Tutto ciò non richiede il supporto di tecnici informatici o analisti, né la conoscenza dell’analisi statistica o degli algoritmi.

La conoscenza informatica e tecnologica, però, è fondamentale per lo sviluppo di strumenti che prevedono il machine-learning – ovvero un’applicazione dell’Intelligenza artificiale – che in questo contesto semplifica l’acquisizione di risposte di valore per il business a seguito di immissione e interrogazione di dati all’interno di sistemi in grado di abilitare un processo decisionale più rapido ed efficiente, in termini di costi e risorse coinvolte.

L’introduzione di intelligenze artificiali segna l’avvio di un nuovo paradigma che prende il nome di Augmented Analytics: un passaggio chiave per giungere a decisioni imparziali e sempre più coerenti all’ambiente di riferimento, che crea una nuova categoria di Citizen Data Scientist.

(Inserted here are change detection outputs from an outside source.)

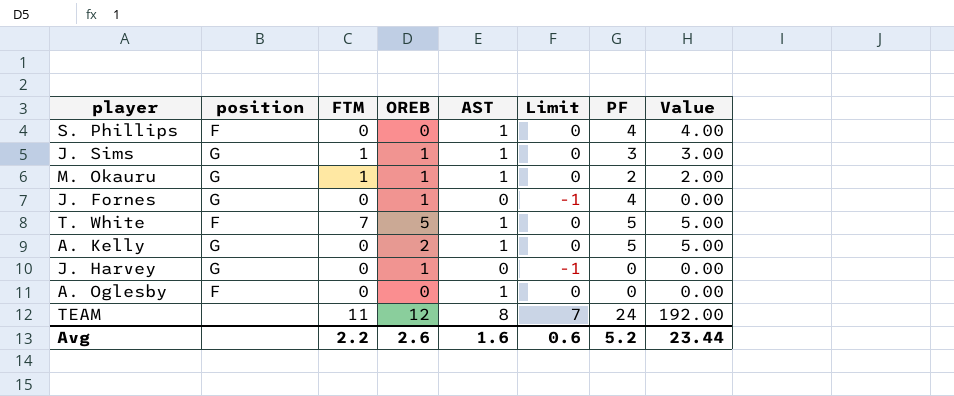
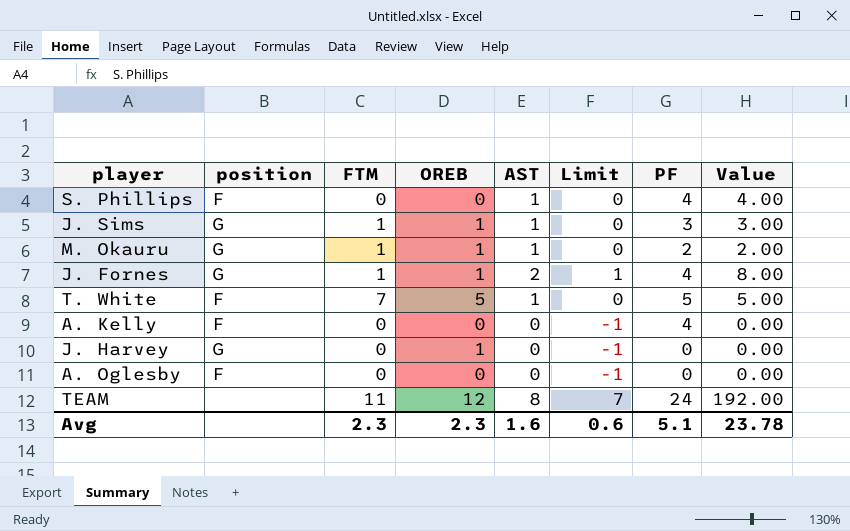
J. Fornes | FTM: 0 -> 1
J. Fornes | AST: 0 -> 2
J. Fornes | Limit: -1 -> 1
J. Fornes | Value: 0.00 -> 8.00
A. Kelly | position: G -> F
A. Kelly | OREB: 2 -> 0
A. Kelly | AST: 1 -> 0
A. Kelly | Limit: 0 -> -1
A. Kelly | PF: 5 -> 4
A. Kelly | Value: 5.00 -> 0.00
A. Oglesby | AST: 1 -> 0
A. Oglesby | Limit: 0 -> -1
Avg | FTM: 2.2 -> 2.3
Avg | OREB: 2.6 -> 2.3
Avg | PF: 5.2 -> 5.1
Avg | Value: 23.44 -> 23.78

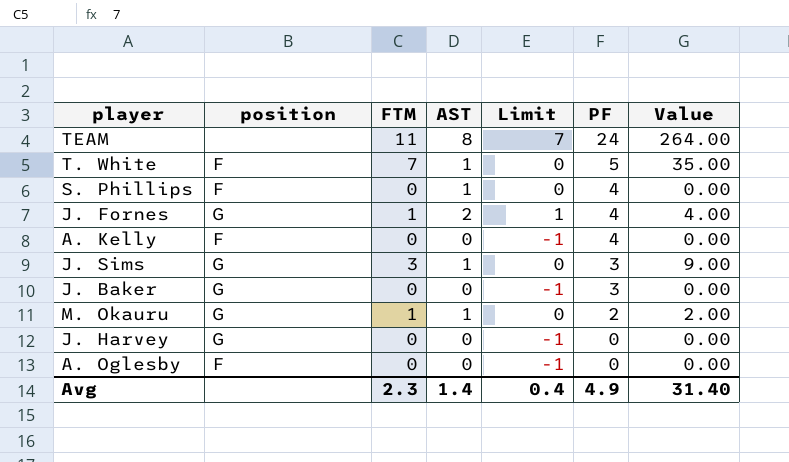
row order: none -> PF descending
column OREB | position: 4 -> none
column Value | formula: [AST] * [PF] -> [FTM] * [PF]
J. Sims | FTM: 1 -> 3
row J. Baker: none -> G | 0 | 0 | -1 | 3 | 0.00
Avg | AST: 1.6 -> 1.4
Avg | Limit: 0.6 -> 0.4
Avg | PF: 5.1 -> 4.9
Avg | Value: 23.78 -> 31.40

Questa fase marca, infatti, una milestone che trasformerà il metodo con cui i nuovi Data Scientist interagiranno con i dati, li utilizzeranno e sfrutteranno le informazioni ottenute.

L’Augmented Analytics rappresenta l’elemento chiave alla base di quello che viene definito Conversational Analytics, ovvero un modello emergente che permette agli utenti aziendali di interrogare ed esplorare i dati, ricevere e operare sulle informazioni attraverso l’uso del linguaggio vocale o di testo per mezzo di device mobili o assistenti.

Augmented Analytics è il futuro dell'analisi dei Big Data
L’analisi aumentata rappresenta il futuro degli Analytics

Questi sono i presupposti alla base della seconda generazione di Data Discovery, ovvero la Smart Data Discovery, e del futuro dei dati e degli Analytics.

La Digital Transformation e i suoi nuovi paradigmi sono una realtà di cui la nostra azienda ha una chiara visione e in cui costruisce nuovi modelli di business e nuove soluzioni per soddisfare le esigenze emergenti dal mercato.